**Excerpted data:**
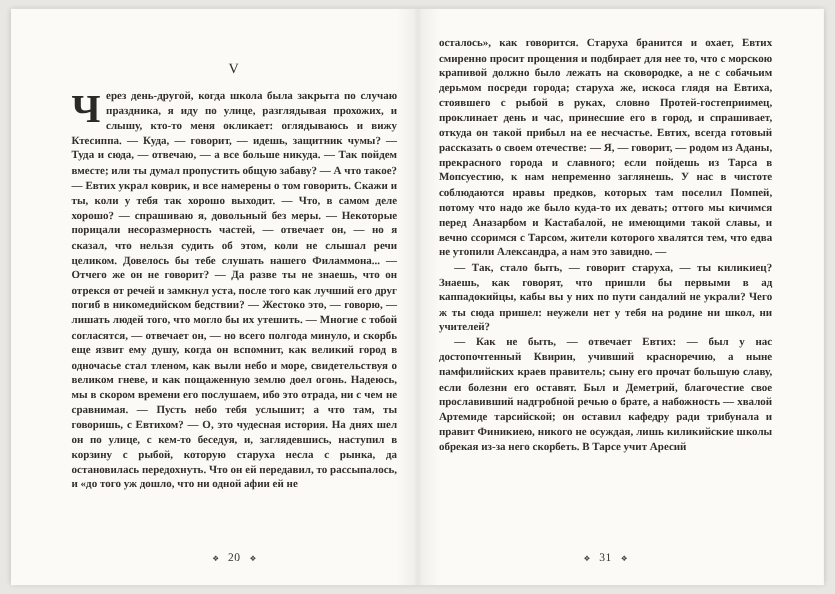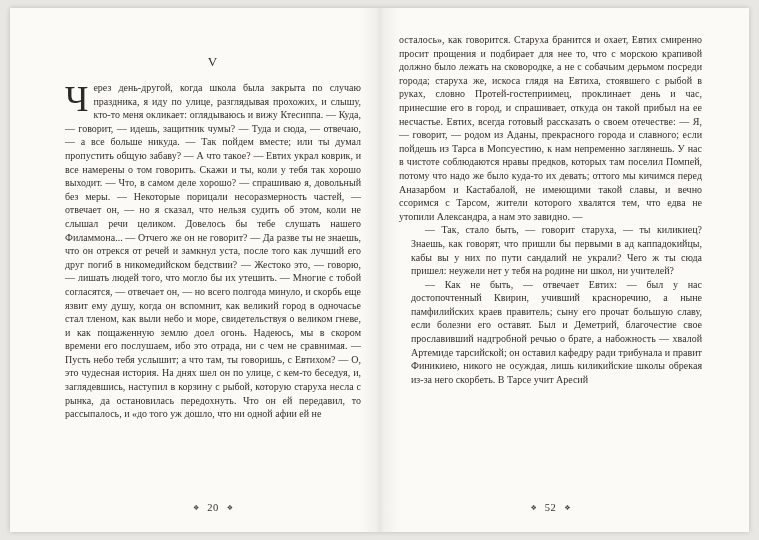"осталось», как говорится. Старуха" p.body-text { font-weight: none -> bold }
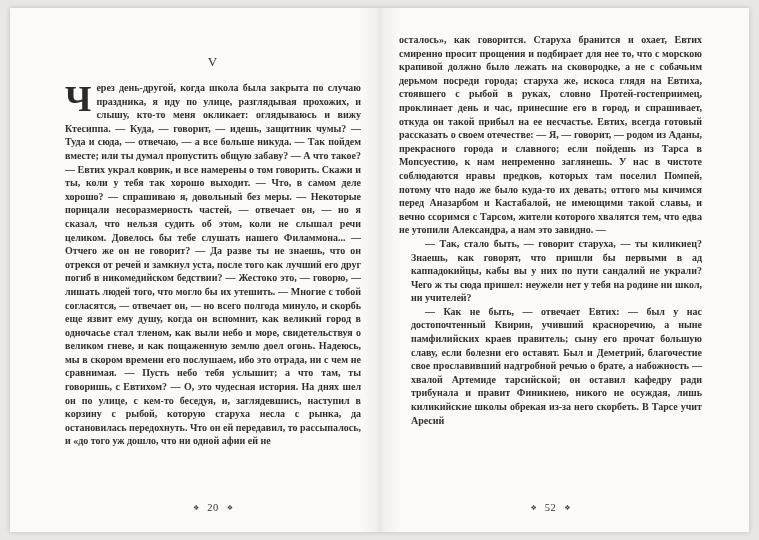"— Так, стало быть, —" p.body-text.indent { margin-left: 12px -> none }
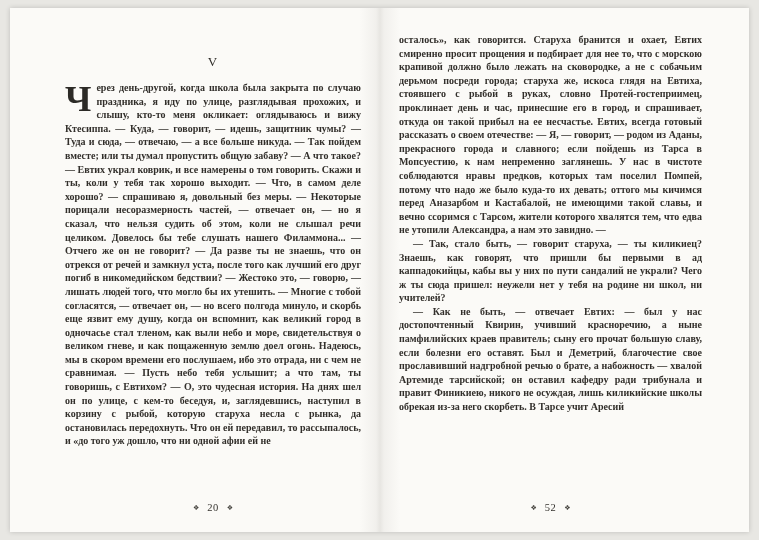"52" span.num { text: 52 -> 31 }
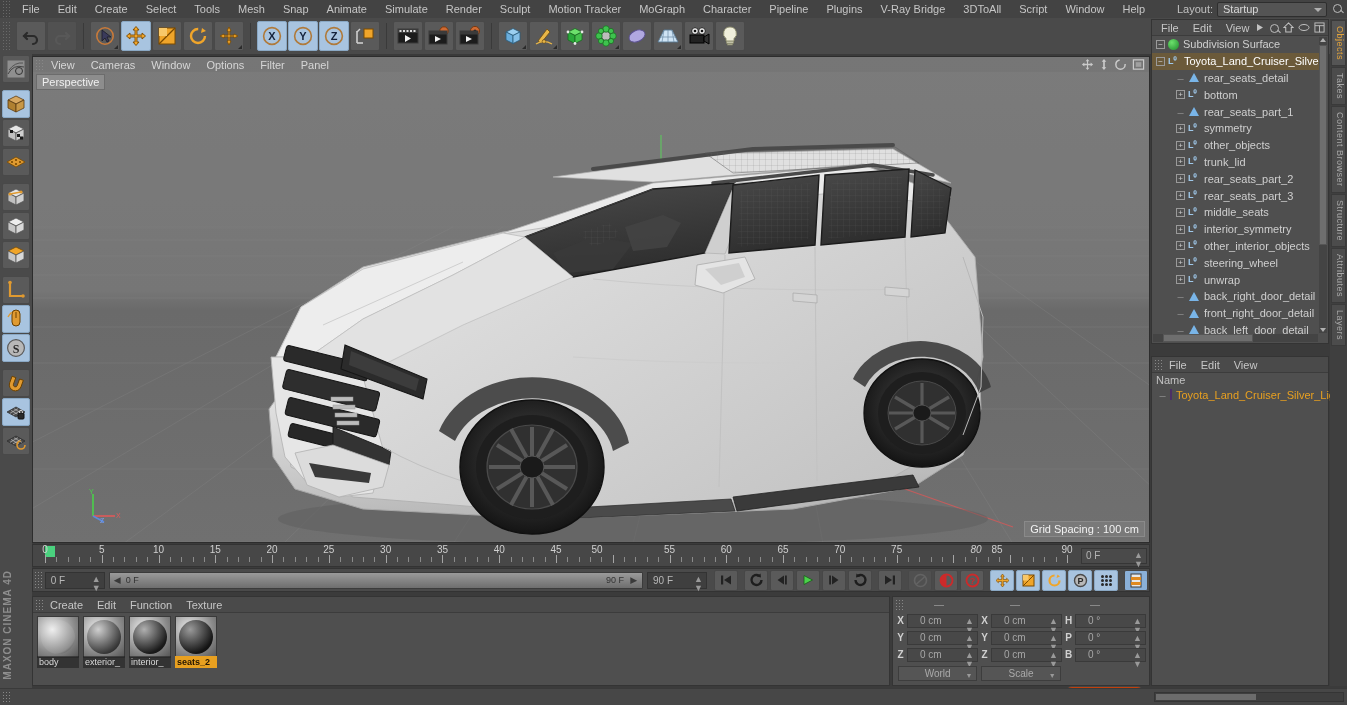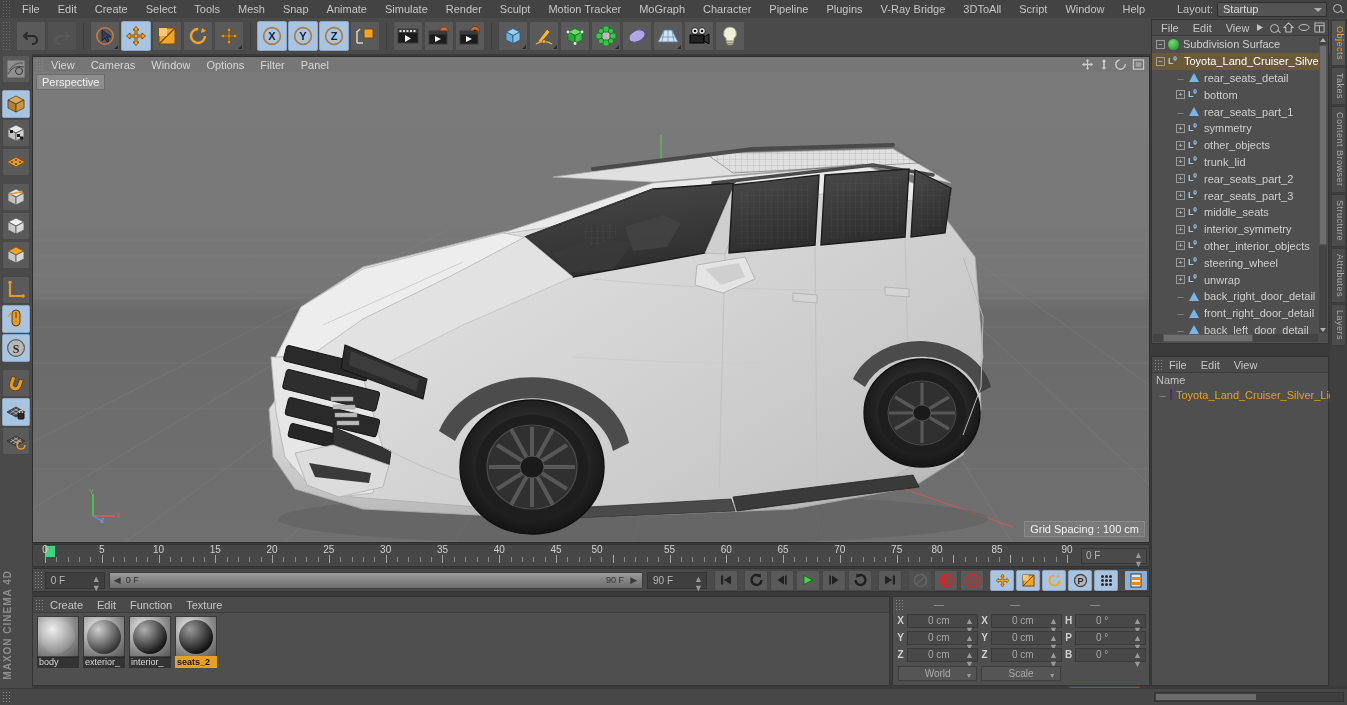"80" div.tl-num { font-style: none -> italic; left: 894px -> 933px }
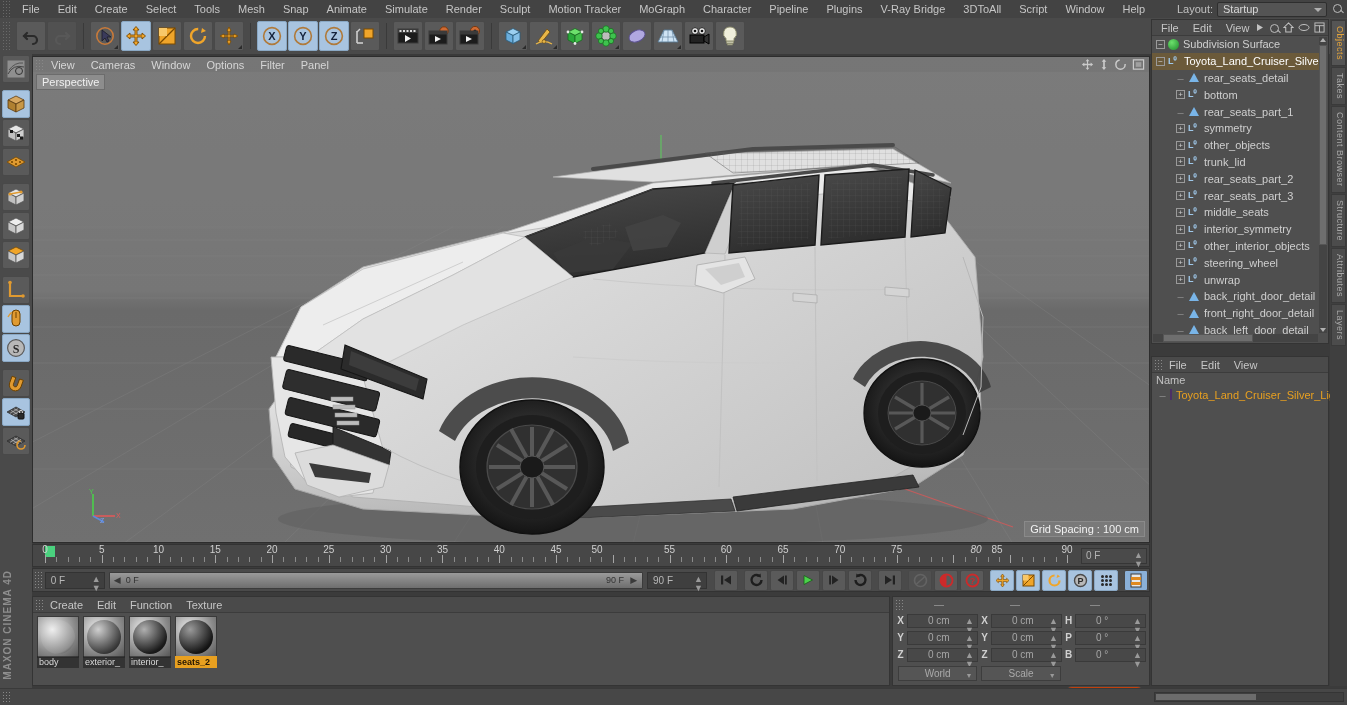"0 cm" .co-in { padding-left: 20px -> 12px }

**Your assignment:** Leave the images aside and transcribe all entries exactly.

**Exercise output:**
"осталось», как говорится. Старуха" p.body-text { font-weight: none -> bold }
"— Так, стало быть, —" p.body-text.indent { margin-left: 12px -> none }
"52" span.num { text: 52 -> 31 }
"80" div.tl-num { font-style: none -> italic; left: 894px -> 933px }
"0 cm" .co-in { padding-left: 20px -> 12px }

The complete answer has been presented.